Nadere bewijsoverwegingen
Toedracht
Van 5 oktober tot 2 november 2015 was er een reparatiestop in [materiaal 5] van verdachte op de [medeverdachte] te Geleen. Op 2 november 2015 is deze fabriek weer opgestart. Er moesten op dat moment nog isolatiewerkzaamheden worden uitgevoerd aan [materiaal 6] , de stoomdrum boven [materiaal 3] . Doordat de fabriek weer was opgestart, zou [materiaal 3] veel warmte afscheiden. Ten behoeve van de monteurs die de isolatiewerkzaamheden boven deze ketel moesten uitvoeren, is besloten de conus van de [materiaal 3] af te dekken met een isolatiedeken.
Op 5 november 2015 omstreeks 21.00 uur is in [materiaal 2] van verdachte bij [materiaal 3] brand ontstaan. Vastgesteld is dat de brand is ontstaan omdat, door het afdekken van de stoomketel met een isolatiedeken, de temperatuur van de wand van de stoomketel dusdanig hoog is geworden, dat de ketelwand open is gescheurd. Door deze scheur is het in de stoomketel aanwezige stoomgas ontsnapt. Het [materiaal 8] is meteen nadat het met de buitenlucht in contact kwam, ontbrand.
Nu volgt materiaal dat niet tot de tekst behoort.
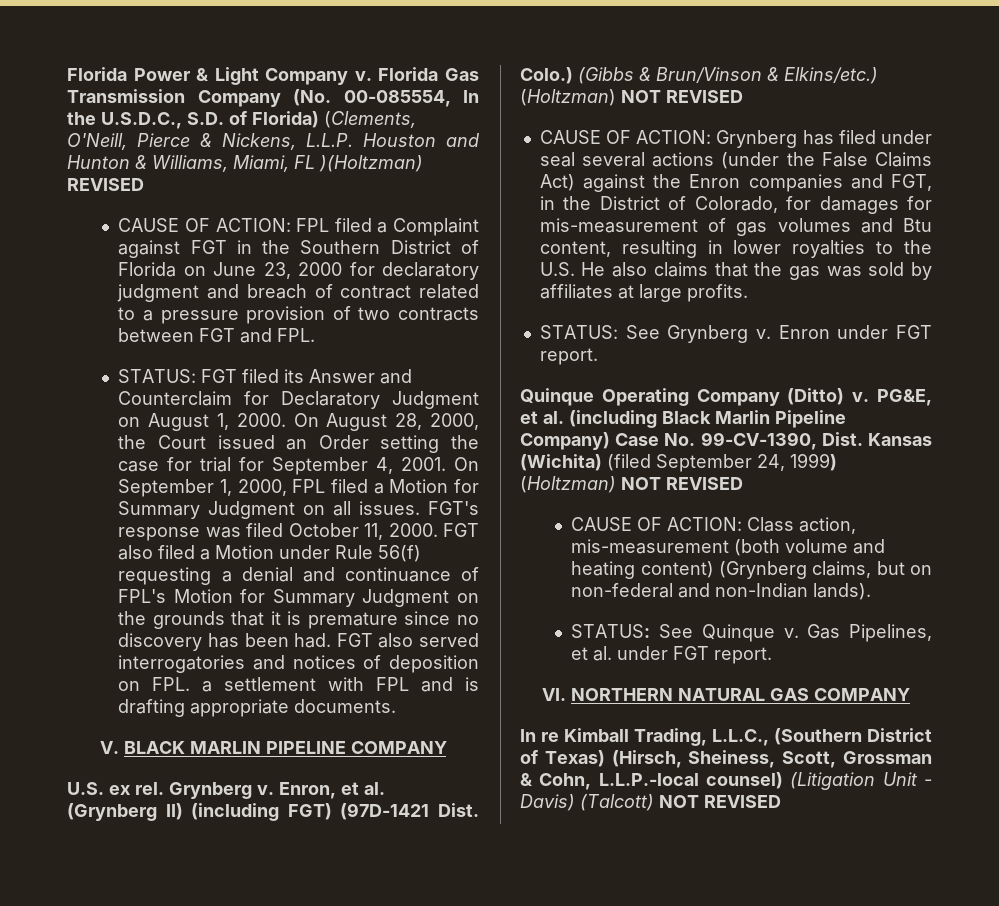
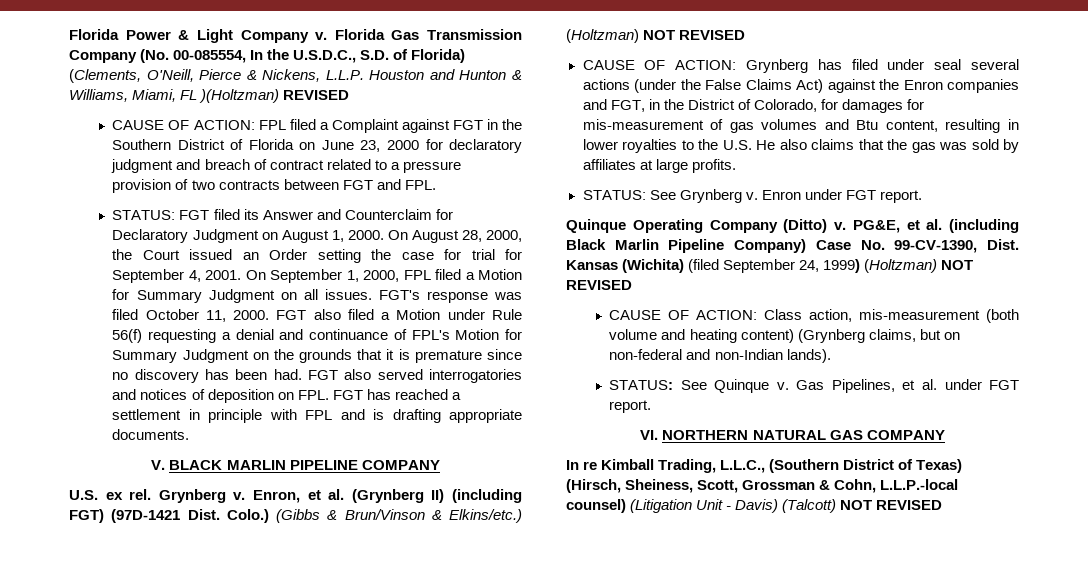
- FGT also served interrogatories and notices of deposition on FPL. a settlement with FPL and is drafting appropriate documents.
+ FGT also served interrogatories and notices of deposition on FPL. FGT has reached a settlement in principle with FPL and is drafting appropriate documents.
Bij dit incident, dat naar het oordeel van de rechtbank een zwaar ongeval oplevert als bedoeld in artikel 5 van het BRZO 2015, zijn gevaarlijke stoffen vrijgekomen. De op het terrein van de fabriek aanwezige medewerkers konden op tijd vluchten.
Opzettelijk niet alle maatregelen getroffen
Het aan verdachte gemaakte verwijt houdt niet in dat zij het ontsnappen van gevaarlijke stoffen en de brand bij [materiaal 3] op 5 november 2015 heeft gewild of doelbewust heeft veroorzaakt. De verweten gedraging komt erop neer dat verdachte – al dan niet opzettelijk – niet alle maatregelen heeft getroffen om een zwaar ongeval als het onderhavige te voorkomen en de gevolgen daarvan voor mens en milieu te beperken. De rechtbank overweegt hierover het volgende.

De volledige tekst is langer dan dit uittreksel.